Anugerah sumber daya alam kurang
dimanfaatkan sebesar-besarnya untuk kemakmuran rakyat. Sebagian kekayaan itu
malah dikuasai asing. Negara hanya memperoleh sedikit keuntungan, sementara
rakyat lokal terpaksa gigit jari. Masyarakat kebanyakan, terutama kaum miskin
atau di pedalaman, masih belum mendapat pelayanan dasar, seperti kesehatan dan
pendidikan.
Kepemimpinan
kuat
Dari berbagai tantangan itu, kita
bisa menentukan karakter pemimpin yang dibutuhkan bangsa ini pada Pemilu 2014.
Ini momen penting karena saat itu kita sudah 16 tahun beranjak dari Reformasi
1998, prosedur demokrasi berjalan cukup stabil, dan rakyat menuntut hasil-hasil
lebih substansial dari praktik demokrasi itu, terutama kemakmuran rakyat.
Direktur Reform Institute Yudi
Latif mengungkapkan, Indonesia membutuhkan pemimpin masa depan yang berkomitmen
pada nilai-nilai Pancasila dan menerjemahkannya dalam kerja nyata yang memihak
kepentingan publik. Figur itu mesti mampu menjaga kedaulatan negara,
meningkatkan kesejahteraan rakyat, dan berkeadilan.
”Pemimpin itu harus berani ambil
keputusan, memihak kebutuhan rakyat, hadir di tengah masyarakat, dan
menggerakkan gotong royong. Dalam bekerja, dia harus fokus, misalnya
mengembangkan ekonomi berbasis kelautan dan pertanian yang menyentuh hajat
rakyat banyak,” kata Yudi, di Jakarta, Rabu (12/6).
Mantan Ketua Mahkamah Konstitusi
(MK) sekaligus Guru Besar Hukum Universitas Islam Indonesia (UII) Yogyakarta,
Mahfud MD, menekankan pentingnya penegakan hukum. Tak mesti seorang sarjana hukum,
tetapi presiden mendatang harus berkomitmen menegakkan hukum dengan
melaksanakan berbagai konstitusi yang sudah cukup lengkap. Termasuk juga
menerapkan aturan hukum sehari-hari dalam birokrasi pemerintahan.
”Kita butuh kepemimpinan yang kuat,
punya visi jelas, punya gagasan tentang pembangunan, dan mampu bertindak serta
menggerakkan rakyat untuk membawa bangsa menuju kemajuan,” kata Mahfud.

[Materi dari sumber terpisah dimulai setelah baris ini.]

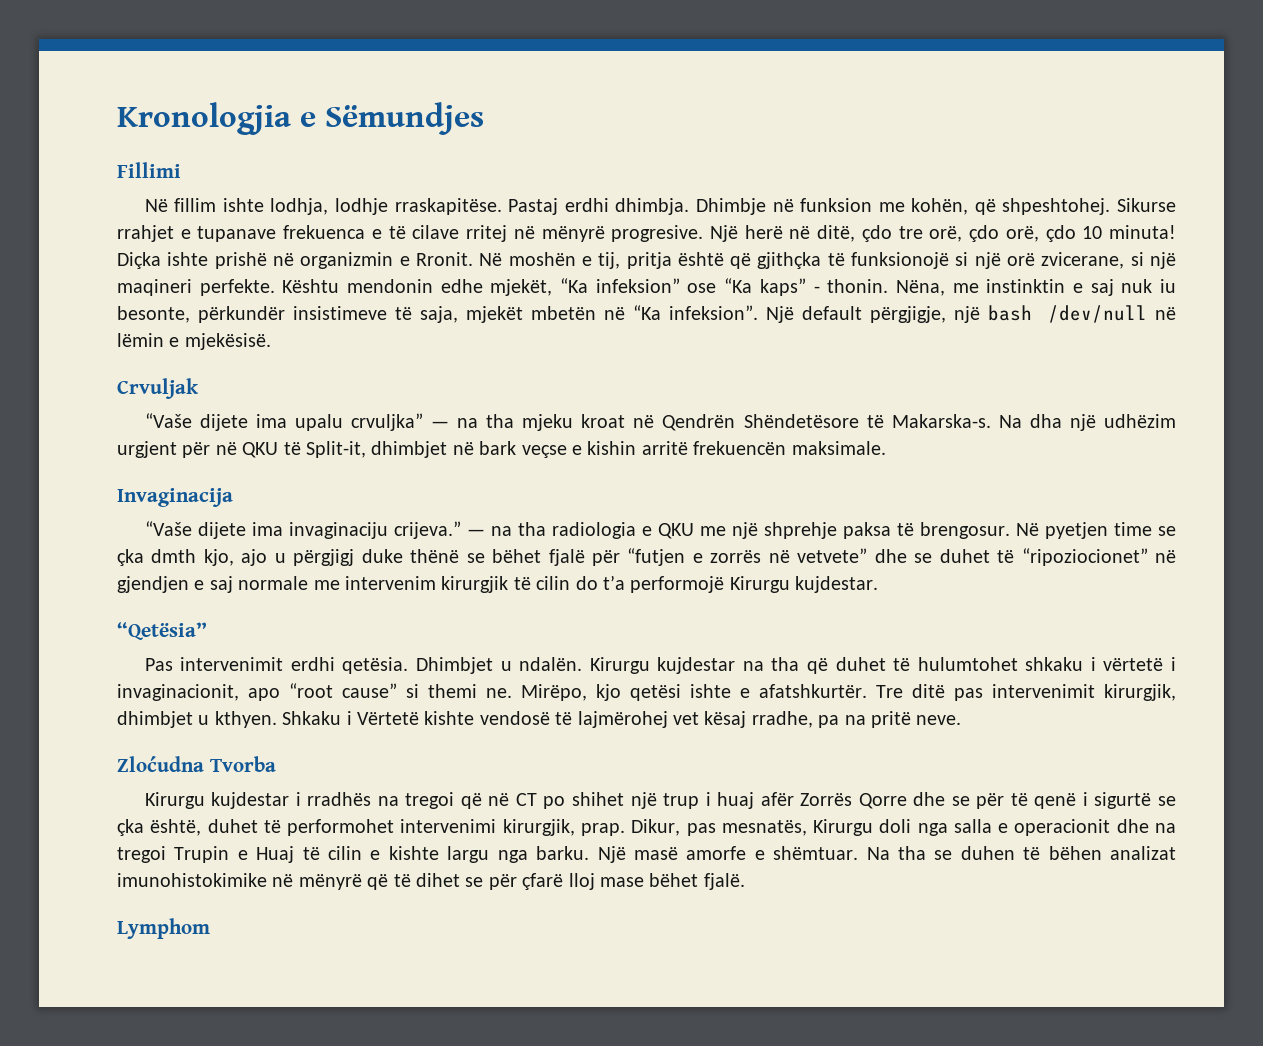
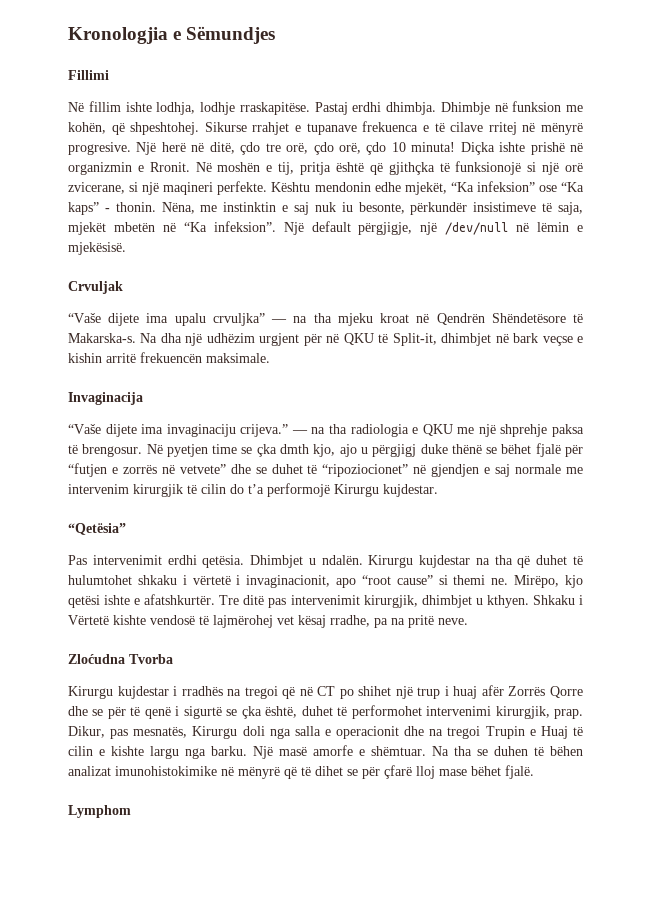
- Një default përgjigje, një bash /dev/null në lëmin e mjekësisë.
+ Një default përgjigje, një /dev/null në lëmin e mjekësisë.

Peneliti senior Center for Strategic and International
Studies (CSIS), J Kristiadi, mengingatkan agar kita tidak lagi terkecoh
dengan sosok pemimpin yang bermodal pencitraan saja. Presiden mendatang
mestilah sosok yang punya rekam jejak bagus. Kalaulah tampil dengan citra
menarik, itu diproduksi dari prestasi kerjanya untuk rakyat.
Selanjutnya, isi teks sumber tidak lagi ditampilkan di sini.